As informações abaixo foram extraídas do texto-base da PEC 77/03, do vídeo divulgado pelos procuradores em agosto, e de uma entrevista com José Antônio Moroni, representante da Plataforma dos Movimentos Sociais para Reforma do Sistema Político. Fica evidente que os argumentos dos integrantes da Lava Jato não contemplam as demandas das 39 organizações da sociedade civil articuladas em torno da Plataforma, que discutem o tema há 13 anos.

Enquanto os procuradores parecem preocupados apenas em reduzir os gastos com campanhas e evitar que os investigados “escapem da cadeia”, a Plataforma busca alternativas para reduzir a desigualdade econômica entre os partidos.

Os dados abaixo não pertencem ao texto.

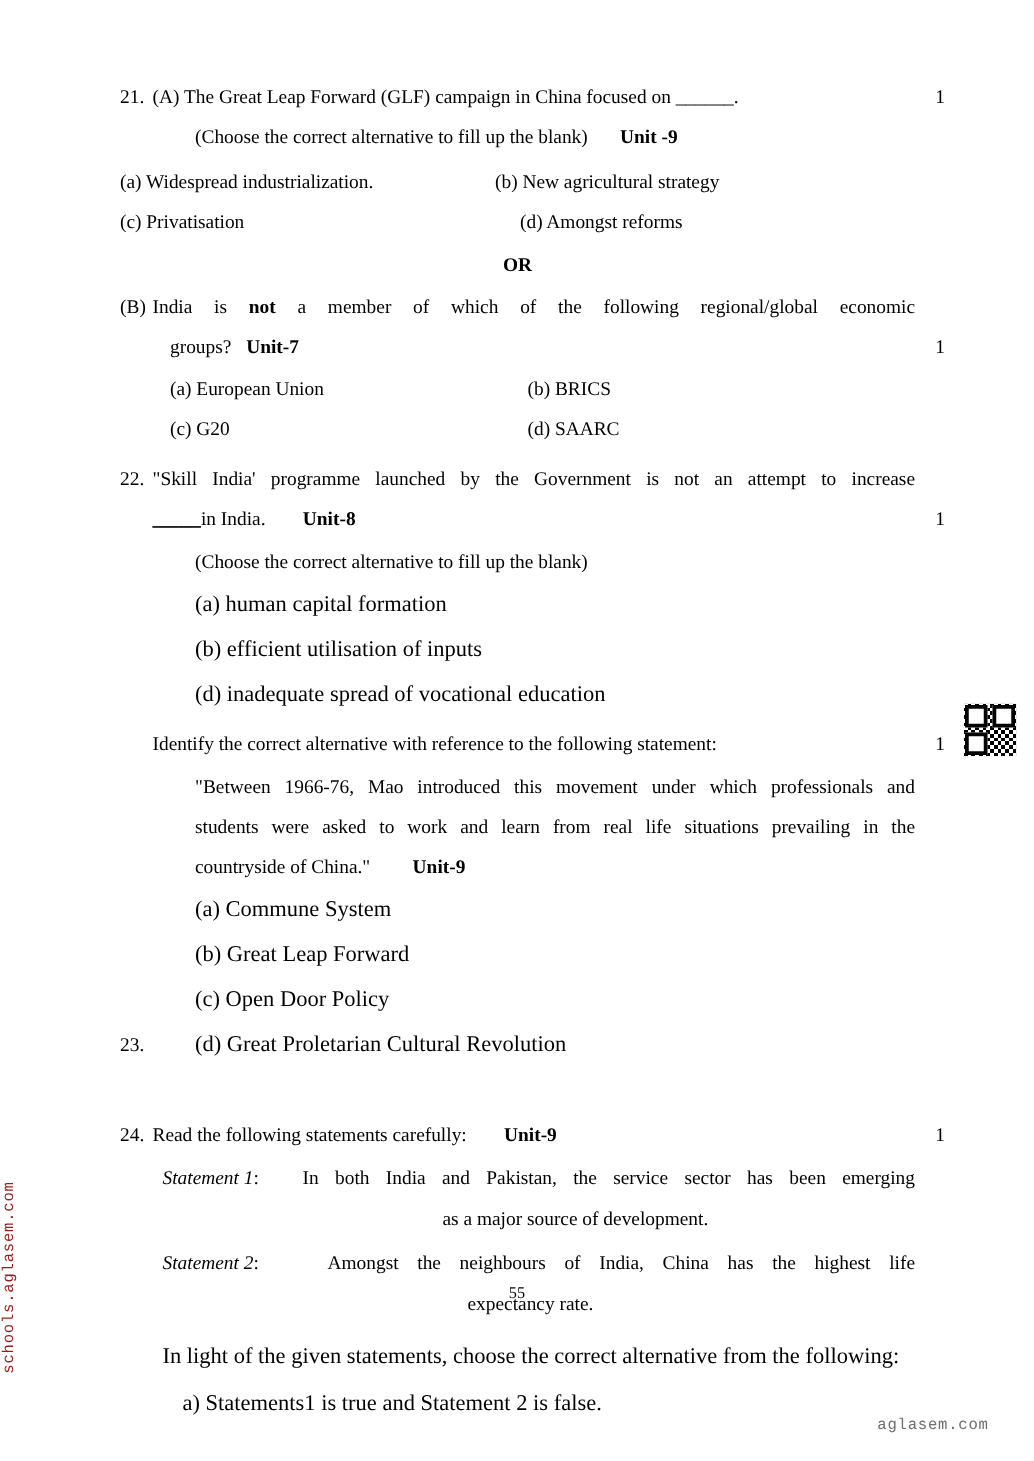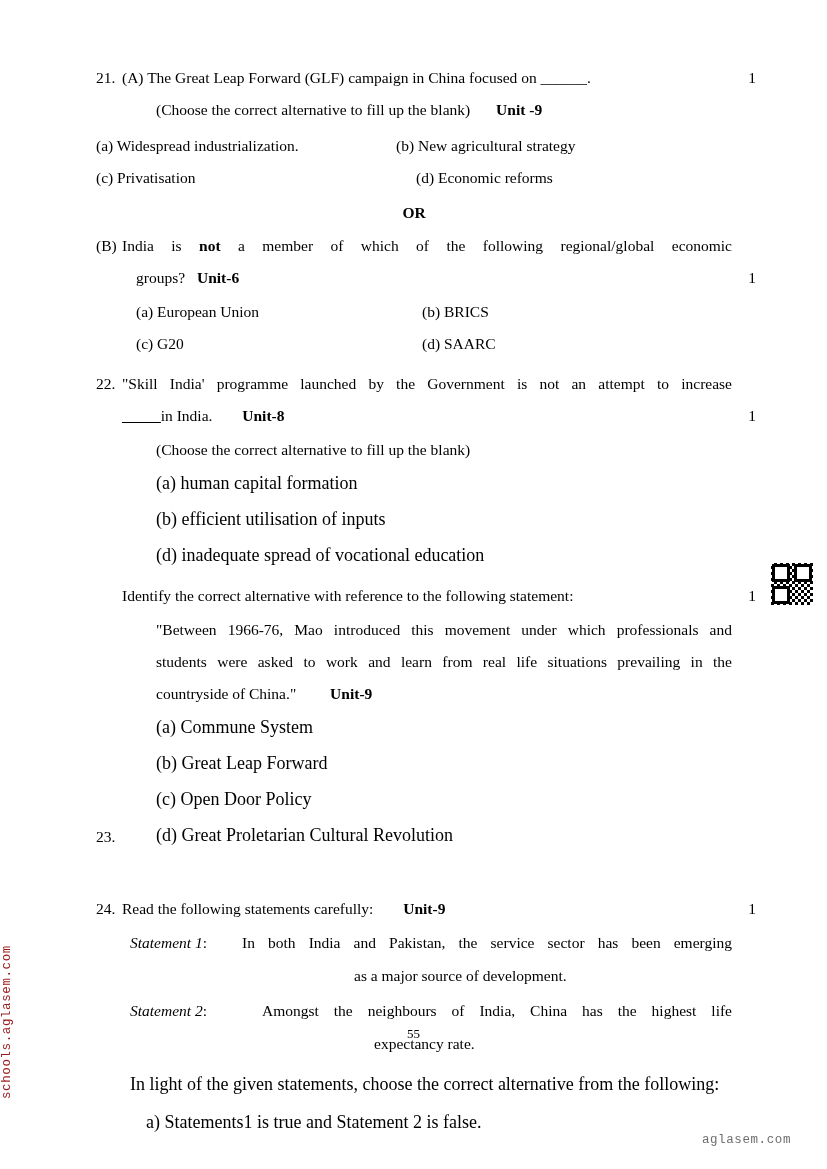--- a/index.html
+++ b/index.html
@@ -176,34 +176,34 @@
         </div>
       </div>
     </div>
 
     <div class="opt-row" style="margin-top:12px;">
       <div class="c1">(a)  Widespread industrialization.</div>
       <div class="c2">(b) New agricultural strategy</div>
     </div>
     <div class="opt-row">
       <div class="c1">(c)  Privatisation</div>
-      <div class="c2" style="padding-left:20px;">(d) Economic reforms</div>
+      <div class="c2" style="padding-left:20px;">(d) Amongst reforms</div>
     </div>
 
     <div class="center">OR</div>
 
     <div class="q" style="margin-top:12px;">
       <div class="num">(B)</div>
       <div class="body">
         <div class="justify" style="text-align:justify;text-align-last:justify;">
           <span>India is </span><span class="bold">not</span><span> a member of which of the following regional/global economic</span>
         </div>
         <div style="margin-top:8px;margin-left:14px;position:relative;">
           <span>groups?</span>
-          <span class="bold" style="margin-left:8px;">Unit-6</span>
+          <span class="bold" style="margin-left:8px;">Unit-7</span>
           <span class="marks">1</span>
         </div>
         <div class="opt-row" style="margin-top:10px;margin-left:14px;">
           <div class="c1" style="flex:0 0 286px;">(a) European Union</div>
           <div class="c2">(b) BRICS</div>
         </div>
         <div class="opt-row" style="margin-left:14px;">
           <div class="c1" style="flex:0 0 286px;">(c) G20</div>
           <div class="c2">(d) SAARC</div>
         </div>

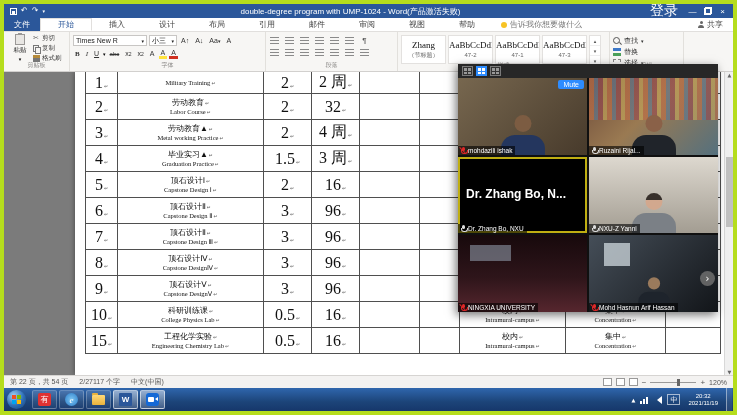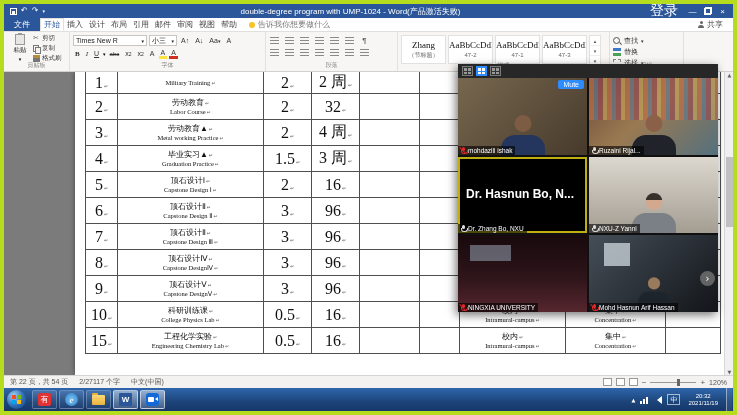--- a/index.html
+++ b/index.html
@@ -17,21 +17,21 @@
 .signin{font-size:14px}
 .winctl{display:flex}
 .winctl .wbtn{width:15px;text-align:center;font-size:8px;display:grid;place-items:center;height:14px}
 .ic-restore{position:relative;width:8px;height:8px;display:inline-block}
 .ic-restore::before{content:"";position:absolute;left:0;bottom:0;width:5px;height:5px;border:1px solid #fff}
 .ic-restore::after{content:"";position:absolute;right:0;top:0;width:5px;height:5px;border:1px solid #fff}
 
 .tabrow{position:absolute;top:14px;left:0;width:100%;height:14px;background:#fff;display:flex;align-items:stretch;font-size:8px;border-bottom:1px solid #e1dfdd;z-index:5}
 .tab-file{background:#2b579a;color:#fff;padding:0 10px;display:flex;align-items:center}
 .tabs{display:flex}
-.tab{padding:0 3px;display:flex;align-items:center;color:#454545}
+.tab{padding:0 17px;display:flex;align-items:center;color:#454545}
 .tab.selected{color:#2b579a;border:1px solid #e1dfdd;border-bottom:1px solid #fff;background:#fff}
 .tellme{display:flex;align-items:center;gap:3px;color:#777;padding-left:9px}
 .bulb{width:6px;height:6px;border-radius:50%;background:#f7c325;display:inline-block}
 .share-btn{margin-left:auto;display:flex;align-items:center;gap:3px;padding:0 10px;color:#454545}
 .personic{width:6px;height:7px;position:relative;display:inline-block}
 .personic::before{content:"";position:absolute;left:1.5px;top:0;width:3px;height:3px;border-radius:50%;background:#666}
 .personic::after{content:"";position:absolute;left:0;bottom:0;width:6px;height:3px;border-radius:3px 3px 0 0;background:#666}
 
 .ribbon{position:absolute;top:28px;left:0;width:100%;height:40px;background:#f7f6f4;border-bottom:1px solid #d2d0ce;display:flex;z-index:5}
 .rgroup{position:relative;height:100%;border-right:1px solid #e2e0dc;padding:2px 3px 9px}
@@ -587,21 +587,21 @@
         </div>
         <div class="tile t2">
           <div class="books"></div>
           <div class="person"></div>
           <div class="nlabel">
             <span class="mic"></span>
             <span>Ruzaini Rijal...</span>
           </div>
         </div>
         <div class="tile t3 active">
-          <div class="bigname">Dr. Hasnun Bo, N...</div>
+          <div class="bigname">Dr. Zhang Bo, N...</div>
           <div class="nlabel">
             <span class="mic"></span>
             <span>Dr. Zhang Bo, NXU</span>
           </div>
         </div>
         <div class="tile t4">
           <div class="person"></div>
           <div class="nlabel">
             <span class="mic"></span>
             <span>NXU-Z Yanni</span>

Moroni acrescenta que, além de democratizar as eleições, os movimentos sociais estão articulados pelo fortalecimento da democracia direta e participativa e pela democratização da informação, da comunicação e do Poder Judiciário. Segundo ele, a Lava Jato cometeu abusos e violações em proporções inéditas no Brasil, o que deve estimular novos debates sobre os riscos da partidarização e da seletividade da Justiça. Nada disso está em pauta na proposta aprovada pela comissão especial da Câmara dos Deputados em agosto.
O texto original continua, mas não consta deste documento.